Top 3 Reasons to Eliminate Your AB Trust
In earlier years, the estate tax exemption amount was $600,000. Anything left to children above this amount was taxed at a rate of 50%. As a result, many married couples were forced to establish an AB trust to double the estate tax exemption. Unfortunately, the AB trust has some major disadvantages.
No Step Up In BasisMost assets that are community property in California will receive a step up in basis at the death of the first spouse, which allows the surviving spouse to sell the assets without capital gains tax liability. Another step up in basis will occur for the assets that are funded in the A trust at the death of the surviving spouse, allowing the children to sell the A trust assets without capital gains tax liability. However, assets funded into a B trust will NOT receive a subsequent step up in basis at the death of the second spouse. Example: Bob and Mary Smith set up an AB Trust in 1995. They owned one home and some Apple stock. Bob dies in 1996. With the help of her attorney, after Bob died, Mary placed the the home in Trust A, and the Apple stock valued at $100,000 in Trust B. When Mary dies in 2015, the Apple stock is worth $1,000,000 ($900,000 in appreciation). Unfortunately, because the stock was in Trust B when Mary died, the Smith children will owe approximately $300,000 in capital gains tax on the sale of the stock (because of its low basis of $100,000).
No Control Over B Trust AssetsThe B trust becomes irrevocable at the death of the first spouse. This means that the surviving spouse does not have the ability to change the terms of the trust if circumstances change or if her relationship with the beneficiaries change.
Additional Tax Return Each YearThe B trust is assigned a separate taxpayer identification number once it is funded (at the death of the first spouse). This means that each year, the surviving spouse will have to file TWO separate tax returns - an individual tax return, as well as 1041 tax return for the B trust. The time and cost associated with this additional filing can be viewed as a disadvantage for the surviving spouse.

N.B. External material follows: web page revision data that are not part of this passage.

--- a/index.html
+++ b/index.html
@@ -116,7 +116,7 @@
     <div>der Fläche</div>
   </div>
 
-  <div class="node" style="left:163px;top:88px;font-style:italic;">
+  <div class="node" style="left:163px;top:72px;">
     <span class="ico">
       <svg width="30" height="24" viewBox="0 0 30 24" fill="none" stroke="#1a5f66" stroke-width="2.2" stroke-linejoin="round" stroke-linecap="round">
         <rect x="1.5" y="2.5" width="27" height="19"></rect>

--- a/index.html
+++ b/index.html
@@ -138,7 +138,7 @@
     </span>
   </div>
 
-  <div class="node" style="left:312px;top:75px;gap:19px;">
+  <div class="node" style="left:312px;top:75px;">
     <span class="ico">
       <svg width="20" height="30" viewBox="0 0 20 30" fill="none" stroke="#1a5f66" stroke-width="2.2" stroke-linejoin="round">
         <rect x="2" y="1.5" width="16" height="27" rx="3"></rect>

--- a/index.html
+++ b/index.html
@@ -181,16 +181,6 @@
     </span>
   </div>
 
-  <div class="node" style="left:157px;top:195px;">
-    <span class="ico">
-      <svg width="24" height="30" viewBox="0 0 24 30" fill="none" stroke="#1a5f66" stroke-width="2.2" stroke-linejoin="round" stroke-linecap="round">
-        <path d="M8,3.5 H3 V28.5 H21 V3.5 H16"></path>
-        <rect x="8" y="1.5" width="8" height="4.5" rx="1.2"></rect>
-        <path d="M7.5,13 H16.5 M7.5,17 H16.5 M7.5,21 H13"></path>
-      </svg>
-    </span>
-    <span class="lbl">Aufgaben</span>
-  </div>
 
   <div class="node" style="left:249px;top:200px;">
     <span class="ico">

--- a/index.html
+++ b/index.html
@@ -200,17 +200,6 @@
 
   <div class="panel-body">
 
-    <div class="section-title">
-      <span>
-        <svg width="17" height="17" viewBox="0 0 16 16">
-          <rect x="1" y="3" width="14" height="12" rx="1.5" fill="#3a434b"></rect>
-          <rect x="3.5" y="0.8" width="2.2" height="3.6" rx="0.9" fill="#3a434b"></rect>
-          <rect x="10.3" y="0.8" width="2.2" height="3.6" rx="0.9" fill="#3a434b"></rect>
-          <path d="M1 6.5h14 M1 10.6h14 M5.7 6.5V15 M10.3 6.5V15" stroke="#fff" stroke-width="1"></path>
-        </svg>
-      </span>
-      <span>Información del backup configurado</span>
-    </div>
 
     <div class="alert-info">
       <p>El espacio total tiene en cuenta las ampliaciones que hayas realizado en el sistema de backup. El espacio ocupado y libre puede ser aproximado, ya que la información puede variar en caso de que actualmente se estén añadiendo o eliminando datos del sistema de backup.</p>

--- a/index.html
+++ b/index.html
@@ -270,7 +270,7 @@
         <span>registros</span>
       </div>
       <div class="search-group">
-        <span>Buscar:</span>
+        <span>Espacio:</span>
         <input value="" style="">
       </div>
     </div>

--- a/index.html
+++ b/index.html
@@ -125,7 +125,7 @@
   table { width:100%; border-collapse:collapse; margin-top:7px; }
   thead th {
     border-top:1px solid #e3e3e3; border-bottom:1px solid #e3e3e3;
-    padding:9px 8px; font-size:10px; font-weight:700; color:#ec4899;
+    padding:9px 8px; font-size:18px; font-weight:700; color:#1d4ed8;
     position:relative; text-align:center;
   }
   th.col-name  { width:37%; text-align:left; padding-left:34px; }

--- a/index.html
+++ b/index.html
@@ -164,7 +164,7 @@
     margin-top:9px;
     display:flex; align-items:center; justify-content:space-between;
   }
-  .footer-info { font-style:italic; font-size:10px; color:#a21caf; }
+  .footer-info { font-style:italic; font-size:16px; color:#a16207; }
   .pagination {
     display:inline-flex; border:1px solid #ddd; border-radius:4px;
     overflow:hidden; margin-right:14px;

With That Said...Many couples with non-taxable estates are opting to eliminate their AB trust by creating a simpler trust that does not require the division of the estate into two separate trusts at the death of the first spouse. However, while there are certainly disadvantages associated with an AB trust, for some clients there is no better option available. This may be because the clients are in a blended family or a second marriage, and the spouses want to ensure that, if they are the first spouse to die, that their wishes are honored and that the surviving spouse cannot amend the trust to disinherit their beneficiaries. The only way to accomplish this type of planning is through the use of an AB trust (since the B trust becomes irrevocable at the first spouse's death and is not subject to amendment). Also, some couples require AB planning because of the sheer size of their estate. For clients with modest estates, under $1,000,000 for example, the current estate tax exemption of $5.43 million per person provides enough of a cushion for either spouse to be able to leave the entire estate tax-free to their beneficiaries. But for married couples with larger estates, over $5 million for example, the estate tax exemption may limit how much an individual spouse can leave tax free and the best way to double that amount is through the use of an AB trust, which allows for doubling of the estate tax exemption. Therefore, while this guide highlights that an AB trust has its disadvantages, an AB trust may still be appropriate in certain situations.